***** The data *****

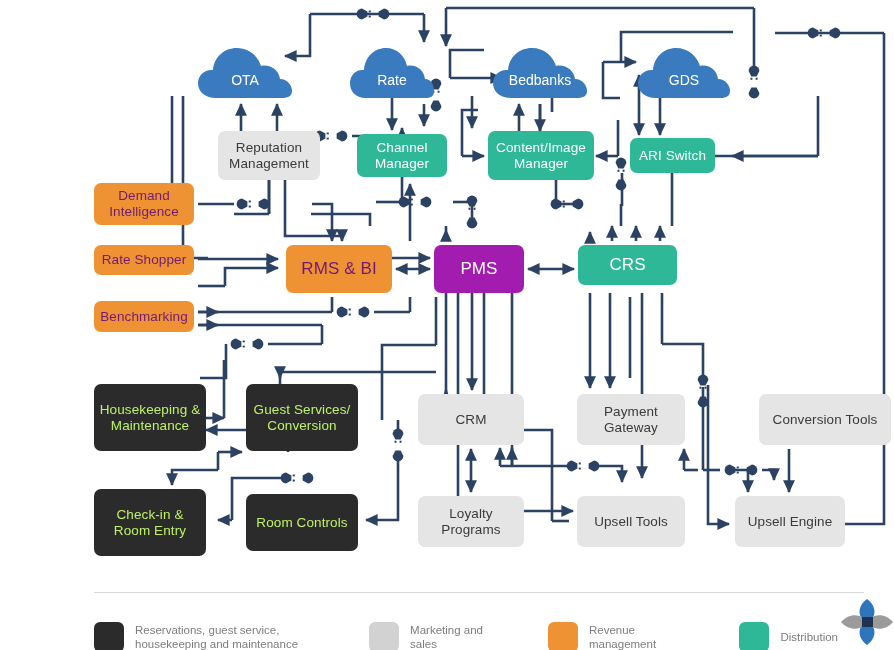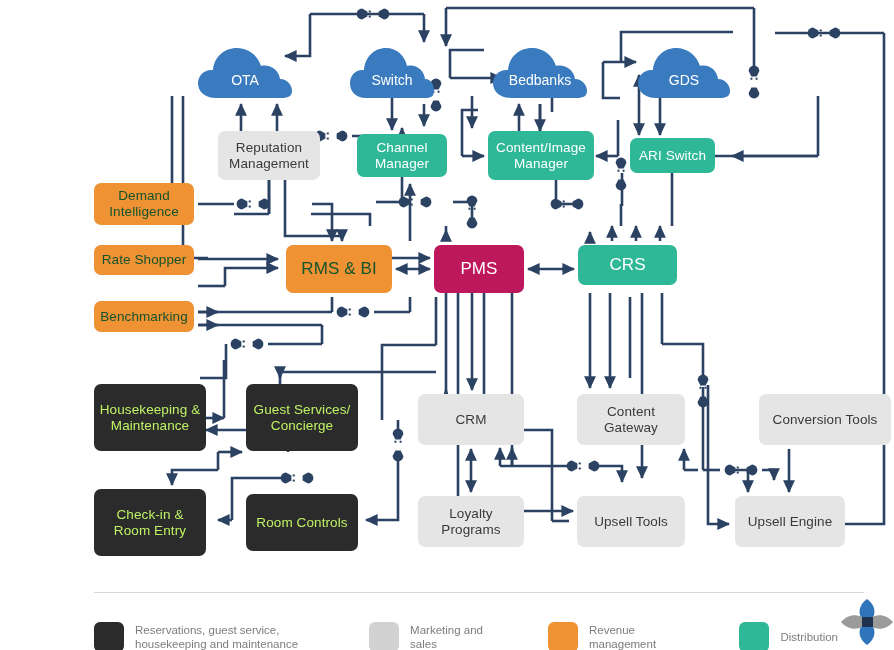--- a/index.html
+++ b/index.html
@@ -247,7 +247,7 @@
                C49,4 57,12 59,22 C68,20 76,26 77,35 C84,35 86,42 86,47
                C86,52 83,54 78,54 Z" fill="#3a7bbf"></path>
     </svg>
-    <div class="clabel" style="top:28px;">Switch</div>
+    <div class="clabel" style="top:28px;">Rate</div>
   </div>
 
   <div class="cloud" style="left:459px;top:44px;width:98px;height:56px;">

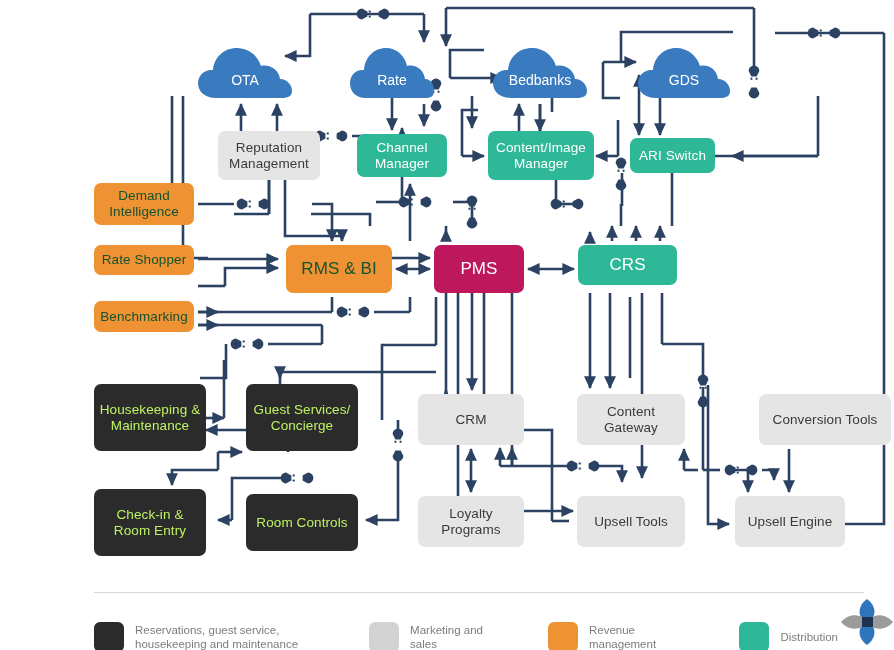--- a/index.html
+++ b/index.html
@@ -13,7 +13,7 @@
   .node span{display:block;padding:0 4px;}
   .n-dark{background:#2b2b2b;color:#bef264;}
   .n-grey{background:#e5e5e5;color:#3a3a3a;}
-  .n-orange{background:#ef9233;color:#14532d;}
+  .n-orange{background:#ef9233;color:#701a75;}
   .n-teal{background:#2eb897;color:#ffffff;}
   .n-blue{background:#be185d;color:#ffffff;font-size:16px;}
   .n-core{font-size:17px;}

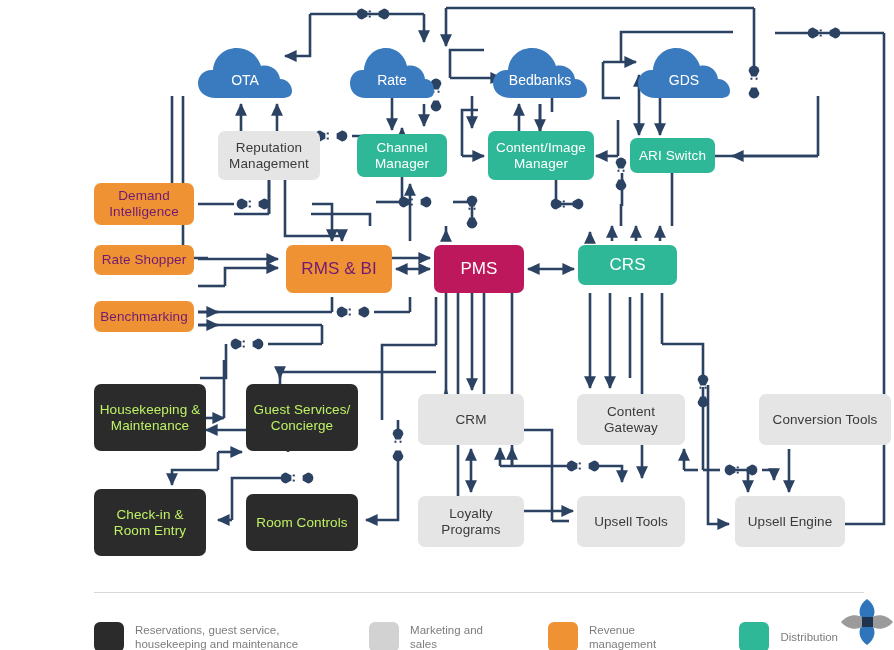--- a/index.html
+++ b/index.html
@@ -15,7 +15,7 @@
   .n-grey{background:#e5e5e5;color:#3a3a3a;}
   .n-orange{background:#ef9233;color:#701a75;}
   .n-teal{background:#2eb897;color:#ffffff;}
-  .n-blue{background:#be185d;color:#ffffff;font-size:16px;}
+  .n-blue{background:#a21caf;color:#ffffff;font-size:16px;}
   .n-core{font-size:17px;}
   .cloud{position:absolute;z-index:5;}
   .cloud .clabel{position:absolute;left:0;width:100%;text-align:center;

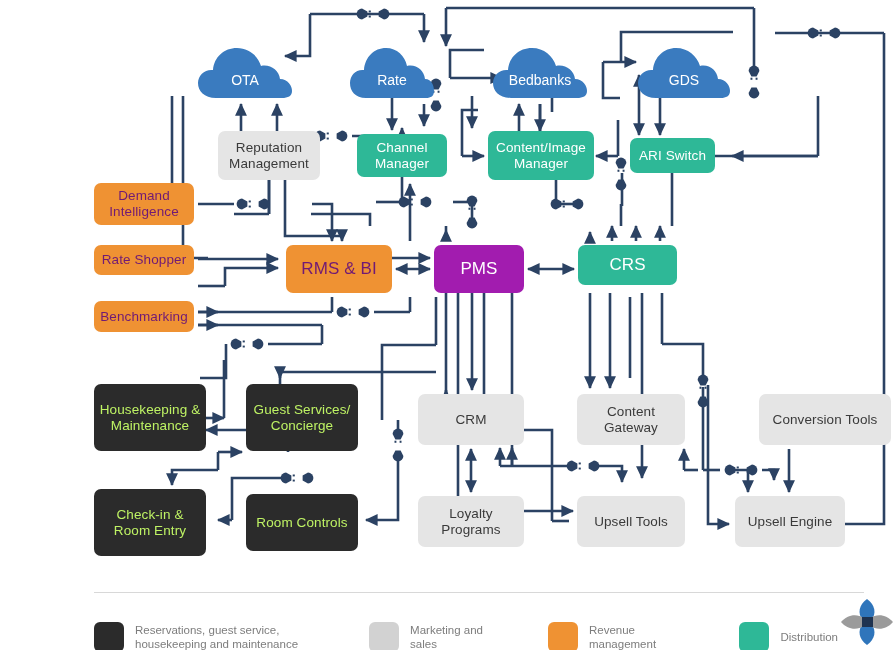--- a/index.html
+++ b/index.html
@@ -305,7 +305,7 @@
     <span>Housekeeping &amp; Maintenance</span>
     </div>
   <div class="node n-dark" style="left:214px;top:384px;width:112px;height:67px;">
-    <span>Guest Services/ Concierge</span>
+    <span>Guest Services/ Conversion</span>
     </div>
   <div class="node n-grey" style="left:386px;top:394px;width:106px;height:51px;">
     <span>CRM</span>

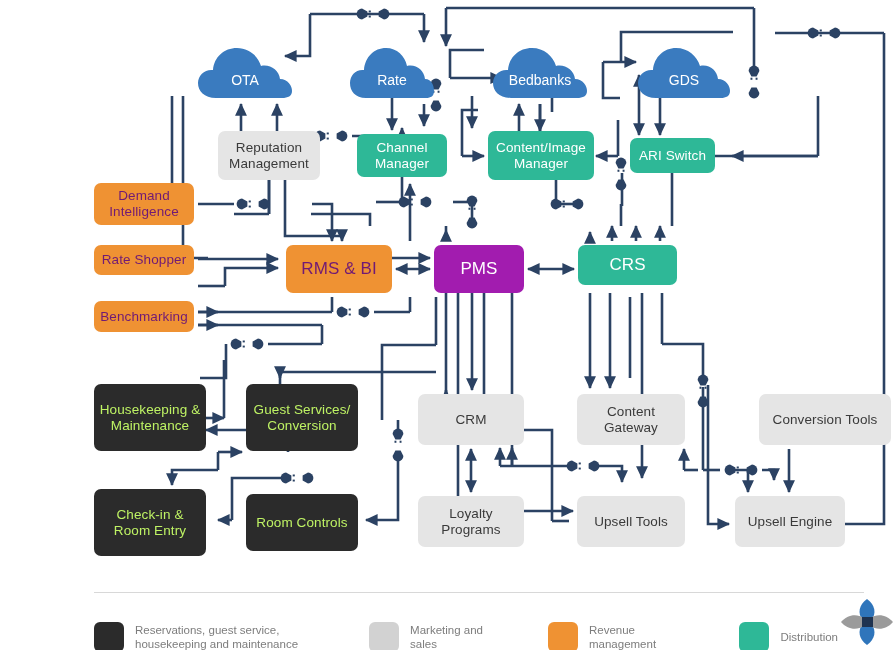--- a/index.html
+++ b/index.html
@@ -311,7 +311,7 @@
     <span>CRM</span>
     </div>
   <div class="node n-grey" style="left:545px;top:394px;width:108px;height:51px;">
-    <span>Content Gateway</span>
+    <span>Payment Gateway</span>
     </div>
   <div class="node n-grey" style="left:727px;top:394px;width:132px;height:51px;">
     <span>Conversion Tools</span>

*****

Your objective: The records above must be output exactly, except for their pictures.

Solution:
--- a/index.html
+++ b/index.html
@@ -247,7 +247,7 @@
                C49,4 57,12 59,22 C68,20 76,26 77,35 C84,35 86,42 86,47
                C86,52 83,54 78,54 Z" fill="#3a7bbf"></path>
     </svg>
-    <div class="clabel" style="top:28px;">Switch</div>
+    <div class="clabel" style="top:28px;">Rate</div>
   </div>
 
   <div class="cloud" style="left:459px;top:44px;width:98px;height:56px;">

--- a/index.html
+++ b/index.html
@@ -13,7 +13,7 @@
   .node span{display:block;padding:0 4px;}
   .n-dark{background:#2b2b2b;color:#bef264;}
   .n-grey{background:#e5e5e5;color:#3a3a3a;}
-  .n-orange{background:#ef9233;color:#14532d;}
+  .n-orange{background:#ef9233;color:#701a75;}
   .n-teal{background:#2eb897;color:#ffffff;}
   .n-blue{background:#be185d;color:#ffffff;font-size:16px;}
   .n-core{font-size:17px;}

--- a/index.html
+++ b/index.html
@@ -15,7 +15,7 @@
   .n-grey{background:#e5e5e5;color:#3a3a3a;}
   .n-orange{background:#ef9233;color:#701a75;}
   .n-teal{background:#2eb897;color:#ffffff;}
-  .n-blue{background:#be185d;color:#ffffff;font-size:16px;}
+  .n-blue{background:#a21caf;color:#ffffff;font-size:16px;}
   .n-core{font-size:17px;}
   .cloud{position:absolute;z-index:5;}
   .cloud .clabel{position:absolute;left:0;width:100%;text-align:center;

--- a/index.html
+++ b/index.html
@@ -305,7 +305,7 @@
     <span>Housekeeping &amp; Maintenance</span>
     </div>
   <div class="node n-dark" style="left:214px;top:384px;width:112px;height:67px;">
-    <span>Guest Services/ Concierge</span>
+    <span>Guest Services/ Conversion</span>
     </div>
   <div class="node n-grey" style="left:386px;top:394px;width:106px;height:51px;">
     <span>CRM</span>

--- a/index.html
+++ b/index.html
@@ -311,7 +311,7 @@
     <span>CRM</span>
     </div>
   <div class="node n-grey" style="left:545px;top:394px;width:108px;height:51px;">
-    <span>Content Gateway</span>
+    <span>Payment Gateway</span>
     </div>
   <div class="node n-grey" style="left:727px;top:394px;width:132px;height:51px;">
     <span>Conversion Tools</span>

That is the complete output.